§ **YOUR GOAL**
The response must consist of each line in the listing that has the word "disposto" in it.

§ **THE RECORDS**

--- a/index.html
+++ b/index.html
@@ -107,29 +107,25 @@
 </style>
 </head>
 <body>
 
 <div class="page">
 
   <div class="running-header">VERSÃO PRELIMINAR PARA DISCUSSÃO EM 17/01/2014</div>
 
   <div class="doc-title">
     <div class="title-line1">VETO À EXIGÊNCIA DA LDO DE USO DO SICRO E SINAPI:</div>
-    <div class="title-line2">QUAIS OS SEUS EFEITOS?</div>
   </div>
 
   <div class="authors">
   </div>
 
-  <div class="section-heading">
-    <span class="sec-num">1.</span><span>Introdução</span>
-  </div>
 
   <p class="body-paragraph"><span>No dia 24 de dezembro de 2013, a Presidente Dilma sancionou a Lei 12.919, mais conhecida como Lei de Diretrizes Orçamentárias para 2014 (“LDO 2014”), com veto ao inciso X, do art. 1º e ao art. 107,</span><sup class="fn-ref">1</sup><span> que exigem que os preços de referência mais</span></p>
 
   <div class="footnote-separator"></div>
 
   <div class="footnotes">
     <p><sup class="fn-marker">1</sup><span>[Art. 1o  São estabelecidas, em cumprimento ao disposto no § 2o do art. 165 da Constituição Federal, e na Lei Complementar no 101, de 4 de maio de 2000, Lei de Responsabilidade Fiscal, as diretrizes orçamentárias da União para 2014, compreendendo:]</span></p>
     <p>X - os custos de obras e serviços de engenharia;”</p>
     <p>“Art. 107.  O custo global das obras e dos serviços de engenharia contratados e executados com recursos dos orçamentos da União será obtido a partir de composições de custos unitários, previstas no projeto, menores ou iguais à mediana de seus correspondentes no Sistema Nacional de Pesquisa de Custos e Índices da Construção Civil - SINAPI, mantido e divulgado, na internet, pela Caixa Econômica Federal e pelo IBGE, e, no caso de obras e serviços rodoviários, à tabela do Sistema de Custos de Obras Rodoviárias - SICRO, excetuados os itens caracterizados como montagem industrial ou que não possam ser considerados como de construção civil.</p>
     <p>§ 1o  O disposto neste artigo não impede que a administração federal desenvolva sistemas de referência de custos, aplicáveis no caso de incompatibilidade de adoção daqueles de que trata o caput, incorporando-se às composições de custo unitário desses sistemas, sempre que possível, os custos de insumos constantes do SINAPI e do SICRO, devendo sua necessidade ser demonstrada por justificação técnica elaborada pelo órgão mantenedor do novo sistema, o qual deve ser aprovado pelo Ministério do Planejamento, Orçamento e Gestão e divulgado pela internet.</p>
---
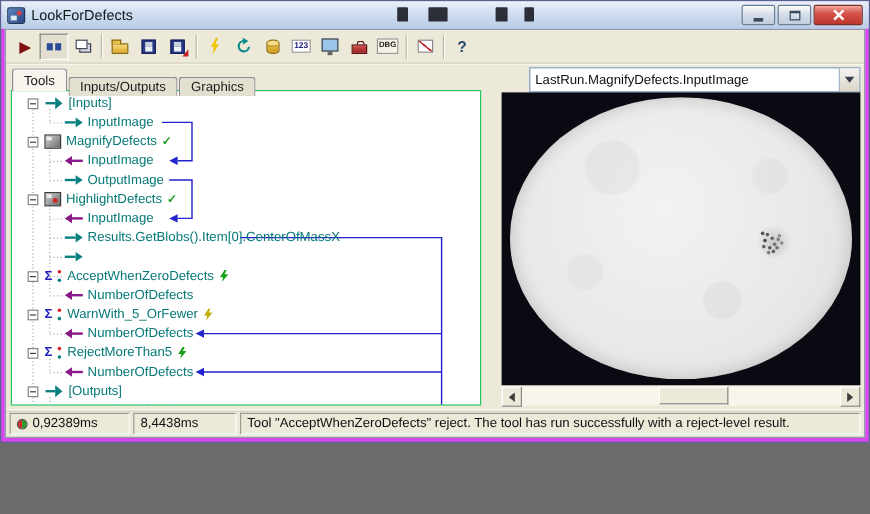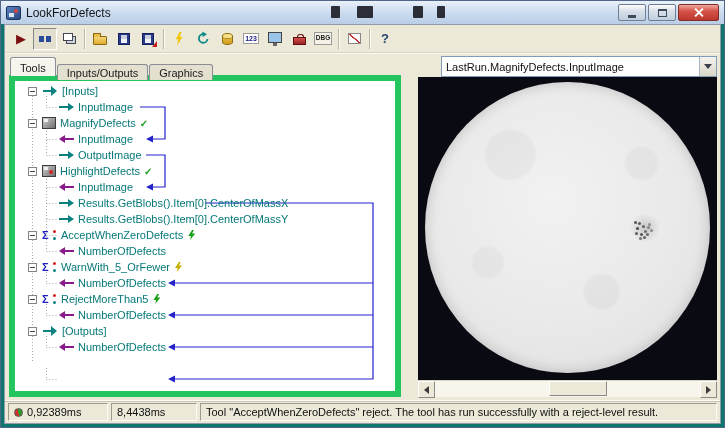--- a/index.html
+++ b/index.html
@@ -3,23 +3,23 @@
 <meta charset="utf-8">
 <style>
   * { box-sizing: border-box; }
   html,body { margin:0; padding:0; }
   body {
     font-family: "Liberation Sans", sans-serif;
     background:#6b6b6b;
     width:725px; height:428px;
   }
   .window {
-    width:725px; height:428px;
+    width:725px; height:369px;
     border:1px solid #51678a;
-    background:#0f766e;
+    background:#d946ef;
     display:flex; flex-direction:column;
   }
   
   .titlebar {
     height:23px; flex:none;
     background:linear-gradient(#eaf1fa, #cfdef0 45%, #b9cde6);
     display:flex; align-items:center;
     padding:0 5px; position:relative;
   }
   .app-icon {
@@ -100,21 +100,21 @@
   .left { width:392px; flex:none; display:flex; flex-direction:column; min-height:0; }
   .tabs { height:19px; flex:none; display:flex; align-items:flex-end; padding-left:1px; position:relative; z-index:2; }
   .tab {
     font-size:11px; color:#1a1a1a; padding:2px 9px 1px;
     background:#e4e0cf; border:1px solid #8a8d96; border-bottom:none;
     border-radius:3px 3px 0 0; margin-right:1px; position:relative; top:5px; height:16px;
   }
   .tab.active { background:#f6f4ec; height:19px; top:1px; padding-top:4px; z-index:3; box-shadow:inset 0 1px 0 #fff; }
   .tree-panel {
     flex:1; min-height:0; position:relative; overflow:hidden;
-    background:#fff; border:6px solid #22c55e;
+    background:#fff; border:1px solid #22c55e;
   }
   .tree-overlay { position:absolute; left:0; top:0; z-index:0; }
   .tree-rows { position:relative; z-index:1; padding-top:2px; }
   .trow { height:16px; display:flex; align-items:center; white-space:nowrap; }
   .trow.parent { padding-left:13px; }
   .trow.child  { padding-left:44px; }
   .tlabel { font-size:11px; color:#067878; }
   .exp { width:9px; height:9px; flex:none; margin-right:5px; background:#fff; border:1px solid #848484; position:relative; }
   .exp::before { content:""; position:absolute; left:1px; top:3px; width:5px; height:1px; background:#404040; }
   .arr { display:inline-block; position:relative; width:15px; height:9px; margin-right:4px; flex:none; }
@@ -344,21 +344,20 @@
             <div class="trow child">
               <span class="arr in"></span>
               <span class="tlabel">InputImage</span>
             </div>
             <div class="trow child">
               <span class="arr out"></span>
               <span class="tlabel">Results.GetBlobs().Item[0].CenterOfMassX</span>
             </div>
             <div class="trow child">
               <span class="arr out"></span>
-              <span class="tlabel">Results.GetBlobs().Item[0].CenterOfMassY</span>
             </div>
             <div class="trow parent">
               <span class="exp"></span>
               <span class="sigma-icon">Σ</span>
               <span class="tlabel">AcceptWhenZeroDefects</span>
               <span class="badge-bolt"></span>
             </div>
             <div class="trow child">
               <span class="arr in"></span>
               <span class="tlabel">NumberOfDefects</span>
--
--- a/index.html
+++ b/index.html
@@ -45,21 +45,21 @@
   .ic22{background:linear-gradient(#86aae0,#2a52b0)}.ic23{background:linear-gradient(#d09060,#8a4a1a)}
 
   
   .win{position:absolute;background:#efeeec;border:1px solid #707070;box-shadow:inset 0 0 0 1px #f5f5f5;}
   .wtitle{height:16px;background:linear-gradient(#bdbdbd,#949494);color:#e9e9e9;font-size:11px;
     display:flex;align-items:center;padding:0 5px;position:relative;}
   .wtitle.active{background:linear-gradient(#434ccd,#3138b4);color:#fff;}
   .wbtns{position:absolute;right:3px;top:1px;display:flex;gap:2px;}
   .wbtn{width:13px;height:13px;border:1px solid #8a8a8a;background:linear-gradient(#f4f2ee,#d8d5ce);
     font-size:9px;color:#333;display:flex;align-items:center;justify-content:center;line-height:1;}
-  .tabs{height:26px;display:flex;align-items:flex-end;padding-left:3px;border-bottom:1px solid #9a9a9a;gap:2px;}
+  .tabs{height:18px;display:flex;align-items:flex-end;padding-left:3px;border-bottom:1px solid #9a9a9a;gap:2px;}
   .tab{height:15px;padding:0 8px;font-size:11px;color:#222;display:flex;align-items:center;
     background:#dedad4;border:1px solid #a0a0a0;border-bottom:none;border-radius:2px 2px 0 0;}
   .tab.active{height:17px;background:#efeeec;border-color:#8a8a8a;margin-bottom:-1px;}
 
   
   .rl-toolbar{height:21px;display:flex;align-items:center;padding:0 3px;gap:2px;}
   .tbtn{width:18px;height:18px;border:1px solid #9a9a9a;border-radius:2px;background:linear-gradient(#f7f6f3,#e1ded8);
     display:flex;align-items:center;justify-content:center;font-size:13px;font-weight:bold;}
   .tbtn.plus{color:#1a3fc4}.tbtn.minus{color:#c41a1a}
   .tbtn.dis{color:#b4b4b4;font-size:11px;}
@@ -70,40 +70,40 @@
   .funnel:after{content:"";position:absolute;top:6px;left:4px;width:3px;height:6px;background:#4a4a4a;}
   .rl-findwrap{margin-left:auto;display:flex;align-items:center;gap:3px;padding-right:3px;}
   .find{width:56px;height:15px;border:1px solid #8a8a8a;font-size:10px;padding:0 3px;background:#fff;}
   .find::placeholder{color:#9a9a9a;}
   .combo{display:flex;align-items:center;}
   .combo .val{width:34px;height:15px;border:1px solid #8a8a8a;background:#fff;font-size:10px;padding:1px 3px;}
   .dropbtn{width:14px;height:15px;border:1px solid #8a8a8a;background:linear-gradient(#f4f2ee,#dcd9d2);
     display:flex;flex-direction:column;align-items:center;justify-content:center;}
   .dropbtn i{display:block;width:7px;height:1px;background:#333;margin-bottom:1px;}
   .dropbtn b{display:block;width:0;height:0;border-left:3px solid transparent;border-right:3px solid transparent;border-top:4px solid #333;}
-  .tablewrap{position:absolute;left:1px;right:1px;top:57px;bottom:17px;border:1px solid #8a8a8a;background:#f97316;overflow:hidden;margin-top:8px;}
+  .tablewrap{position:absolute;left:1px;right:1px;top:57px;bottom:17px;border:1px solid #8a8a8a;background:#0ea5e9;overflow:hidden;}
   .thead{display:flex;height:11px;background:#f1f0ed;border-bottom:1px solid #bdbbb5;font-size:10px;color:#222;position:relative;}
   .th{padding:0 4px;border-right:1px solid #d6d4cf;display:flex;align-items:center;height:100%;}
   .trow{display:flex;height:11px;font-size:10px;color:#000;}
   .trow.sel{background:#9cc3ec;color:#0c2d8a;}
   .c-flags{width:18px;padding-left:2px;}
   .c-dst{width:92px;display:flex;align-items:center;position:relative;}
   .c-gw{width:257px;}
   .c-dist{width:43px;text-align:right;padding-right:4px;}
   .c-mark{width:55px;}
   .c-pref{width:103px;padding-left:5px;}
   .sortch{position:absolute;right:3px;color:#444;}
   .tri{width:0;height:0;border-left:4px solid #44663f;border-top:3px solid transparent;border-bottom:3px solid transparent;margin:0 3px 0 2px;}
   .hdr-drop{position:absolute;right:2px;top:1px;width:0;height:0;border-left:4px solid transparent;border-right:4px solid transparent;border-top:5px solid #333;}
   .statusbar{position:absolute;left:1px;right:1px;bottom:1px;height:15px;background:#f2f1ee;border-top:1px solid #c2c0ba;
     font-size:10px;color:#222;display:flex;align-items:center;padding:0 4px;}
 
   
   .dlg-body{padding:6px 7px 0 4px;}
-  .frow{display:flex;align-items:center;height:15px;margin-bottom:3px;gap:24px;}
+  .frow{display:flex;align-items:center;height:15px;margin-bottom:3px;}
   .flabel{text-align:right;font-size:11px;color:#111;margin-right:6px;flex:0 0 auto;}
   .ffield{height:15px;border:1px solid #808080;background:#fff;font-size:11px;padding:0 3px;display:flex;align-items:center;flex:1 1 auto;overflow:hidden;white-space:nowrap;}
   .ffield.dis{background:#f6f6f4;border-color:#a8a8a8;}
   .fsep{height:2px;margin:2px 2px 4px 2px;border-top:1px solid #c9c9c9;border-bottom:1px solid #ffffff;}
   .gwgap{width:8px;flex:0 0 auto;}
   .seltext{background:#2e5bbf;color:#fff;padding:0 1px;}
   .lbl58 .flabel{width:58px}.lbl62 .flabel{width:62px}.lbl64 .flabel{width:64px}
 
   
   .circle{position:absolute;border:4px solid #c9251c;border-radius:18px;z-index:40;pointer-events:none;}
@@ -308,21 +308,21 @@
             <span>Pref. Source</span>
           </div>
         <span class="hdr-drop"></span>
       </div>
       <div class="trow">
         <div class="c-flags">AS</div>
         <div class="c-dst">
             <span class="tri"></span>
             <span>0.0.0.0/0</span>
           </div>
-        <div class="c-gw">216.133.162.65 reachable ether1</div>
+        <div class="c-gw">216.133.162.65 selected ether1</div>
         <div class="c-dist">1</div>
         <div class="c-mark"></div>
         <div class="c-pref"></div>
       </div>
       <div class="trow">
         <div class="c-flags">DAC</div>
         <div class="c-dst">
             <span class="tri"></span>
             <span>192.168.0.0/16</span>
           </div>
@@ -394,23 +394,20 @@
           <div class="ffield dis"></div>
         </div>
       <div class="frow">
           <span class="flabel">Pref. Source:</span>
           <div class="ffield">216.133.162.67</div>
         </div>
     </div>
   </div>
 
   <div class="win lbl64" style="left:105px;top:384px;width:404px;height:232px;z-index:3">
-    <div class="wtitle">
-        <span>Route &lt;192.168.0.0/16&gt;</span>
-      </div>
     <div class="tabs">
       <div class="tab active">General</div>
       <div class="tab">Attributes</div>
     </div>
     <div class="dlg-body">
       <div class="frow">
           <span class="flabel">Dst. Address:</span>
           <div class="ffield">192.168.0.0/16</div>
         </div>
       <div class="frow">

§ **SOLUTION TO THIS EXERCISE**
     <p><sup class="fn-marker">1</sup><span>[Art. 1o  São estabelecidas, em cumprimento ao disposto no § 2o do art. 165 da Constituição Federal, e na Lei Complementar no 101, de 4 de maio de 2000, Lei de Responsabilidade Fiscal, as diretrizes orçamentárias da União para 2014, compreendendo:]</span></p>
     <p>§ 1o  O disposto neste artigo não impede que a administração federal desenvolva sistemas de referência de custos, aplicáveis no caso de incompatibilidade de adoção daqueles de que trata o caput, incorporando-se às composições de custo unitário desses sistemas, sempre que possível, os custos de insumos constantes do SINAPI e do SICRO, devendo sua necessidade ser demonstrada por justificação técnica elaborada pelo órgão mantenedor do novo sistema, o qual deve ser aprovado pelo Ministério do Planejamento, Orçamento e Gestão e divulgado pela internet.</p>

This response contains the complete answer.